Why did I made this?

Recently, a friend of mine working in finance asked for a favor: a little tool to solve some work hassles and save her time. She’s swamped with tons of Excel sheets daily, filled with endless entries. Often, there are just minor updates, making row-by-row comparisons a true nightmare. So, she begged for a quick Excel comparison tool. (Yeah, there are paid tools out there, but she’s a bit … thrifty. 😂)

Overview of the app

To quickly craft this tool, I turned to Python, knowing that the pandas library excels at managing Excel data. I hadn’t made GUI applications with Python before. But given my comfy rapport with C/C++’s Qt, I opted for PyQt (Qt’s Python binding). Its logic and most functions are same as pure Qt, so learning it was a cinch. The app’s blueprint is straightforward: PyQt for the GUI and pandas for Excel data. And, I’ve used the PyQt5 version here (Update 2021: the same code works for PyQt6 too!).

Start GUI

The app’s GUI is simple: two buttons to upload Excel files, a button to reset, and a table widget to display the Excel data. After second Excel file is uploaded, the table widget will display the second Excel table with differences highlighted. The differences are highlighted in red. The app also supports multiple sheets in one Excel file, and the sheet names are displayed in the combo button, which can be used to switch between sheets. There is also a label to display the number of differences found.

After GUI

The app’s logic is also simple: load Excel files with pandas, compare them, and display the table with differences highlighted. We’ll go through the code step by step in the following sections.

Requirements and dependencies

The app is written in Python 3, it should work in Windows, Linux, and macOS.

Install the following packages with pip:

$ pip3 install pandas pyqt5

Update 2021:

if you want to use PyQt6, install it with:

$ pip3 install pyqt6

Build the GUI

There are two ways to build the Qt GUI in Python: import the UI file made by Qt Designer or coding it directly. I chose to code it directly, as this app GUI is simple.

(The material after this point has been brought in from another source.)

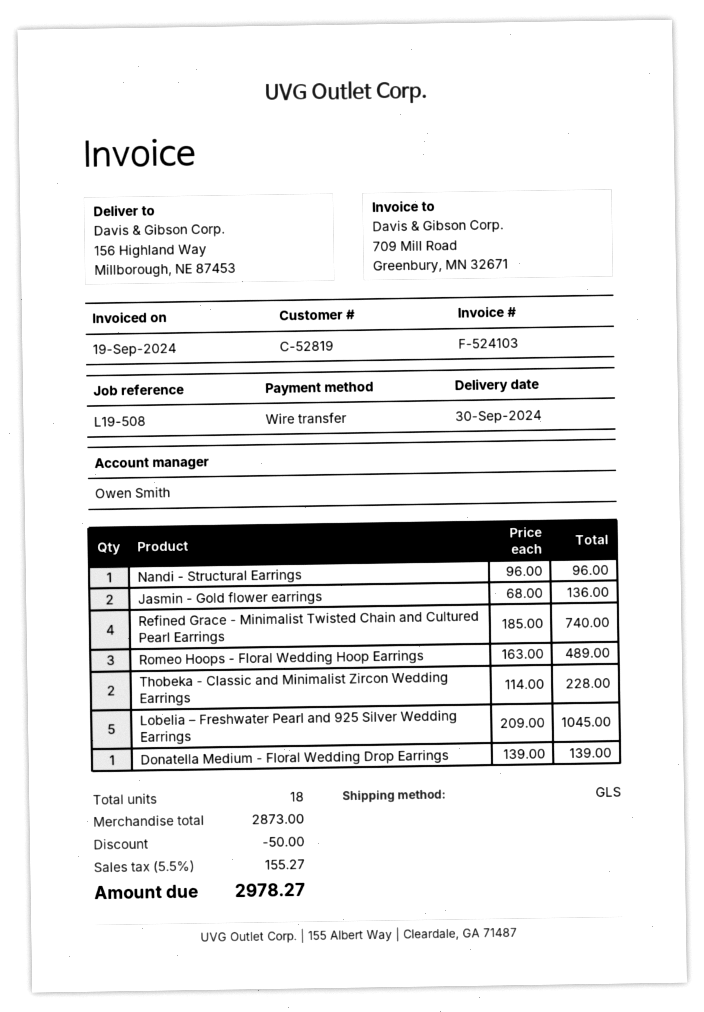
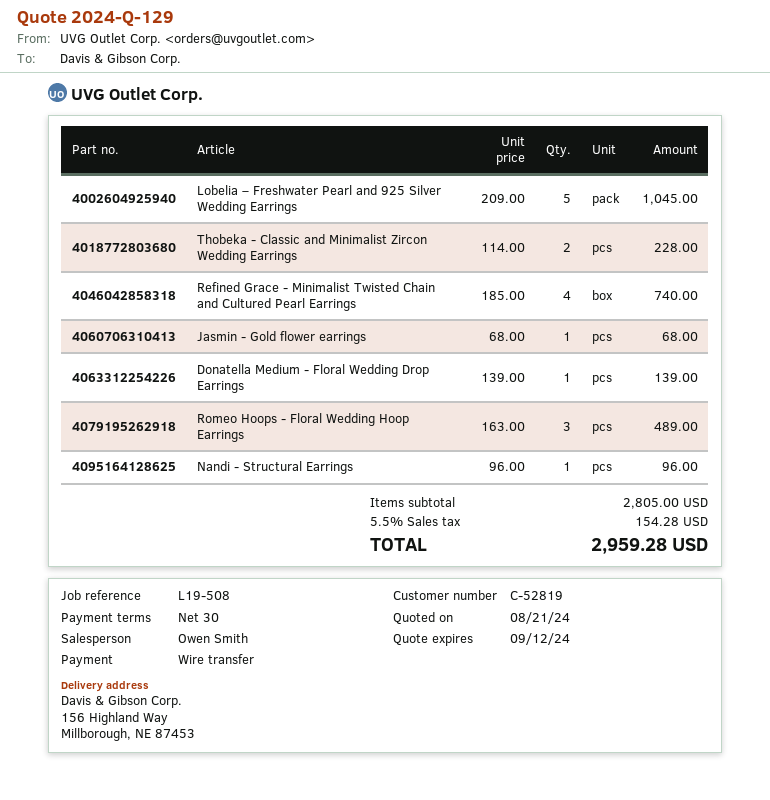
Jasmin - Gold flower earrings: 2 x 68.00 = 136.00 -> 1 x 68.00 = 68.00
subtotal: 2873.00 -> 2805.00
discount: 50.00 -> none
tax: 5.5% = 155.27 -> 5.5% = 154.28
total: 2978.27 -> 2959.28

The app is not complex, I plan to finish all jobs in one QWidget class. So, I inherited the QWidget class and added the widget in the constructor. All functions are defined in the class. The main code framework is as follows:

# main.py
import sys
# "if you use PyQt6, import it instead of PyQt5"
from PyQt5.QtCore import Qt
from PyQt5.QtWidgets import QApplication, QWidget, QFileDialog, QTableWidget, QTableWidgetItem
from PyQt5.QtWidgets import QButtonGroup, QPushButton, QHBoxLayout, QVBoxLayout, QLabel
from PyQt5.QtGui import QColor
import pandas as pd

class FilesCompare(QWidget):
    def __init__(self):
        super().__init__()

        # init some variables
        self.first_data = None # first Excel data
        self.second_data = None # second Excel data
        self.current_sheet = None # current sheet name
        self.current_button = None # current sheet button
        
        self.initUI()
    
    def initUI(self):
        ......

    ......
    other functions
    ......

def main():
    app = QApplication(sys.argv)
    fc = FilesCompare()
    fc.show()
    sys.exit(app.exec())

if __name__ == '__main__':
    main()

Because we code the UI directly, we need to define all UI elements and layout them in the constructor. Here are the code snippets:

def initUI(self):
    self.setWindowTitle("Excel Diff Checker")
    layout = QVBoxLayout() # main layout is vertical

    self.reset_button = QPushButton("Reset")
    self.reset_button.setFixedSize(150, 30)
    # connect to reset function, signal is reset_button.clicked
    self.reset_button.clicked.connect(self.reset) 
    layout.addWidget(self.reset_button)

    self.first_button = QPushButton("Upload Old File")
    self.first_button.setFixedSize(150, 30)
    # connect to load_first_file function, signal is first_button.clicked
    self.first_button.clicked.connect(self.load_first_file)
    self.first_label = QLabel()
    first_layout = QHBoxLayout()
    first_layout.addWidget(self.first_button)
    first_layout.addWidget(self.first_label)
    layout.addLayout(first_layout)

    self.second_button = QPushButton("Upload New File")
    self.second_button.setFixedSize(150, 30)
    # connect to load_second_file function, signal is second_button.clicked
    self.second_button.clicked.connect(self.load_second_file)
    self.second_button.setEnabled(False)
    self.second_label = QLabel()
    second_layout = QHBoxLayout()
    second_layout.addWidget(self.second_button)
    second_layout.addWidget(self.second_label)
    layout.addLayout(second_layout)

    # sheet buttons
    self.button_group = QButtonGroup(self)
    # connect to sheet_changed function, signal is button_group.idClicked
    self.button_group.idClicked.connect(self.sheet_changed)
    self.sheet_buttons_layout = QHBoxLayout()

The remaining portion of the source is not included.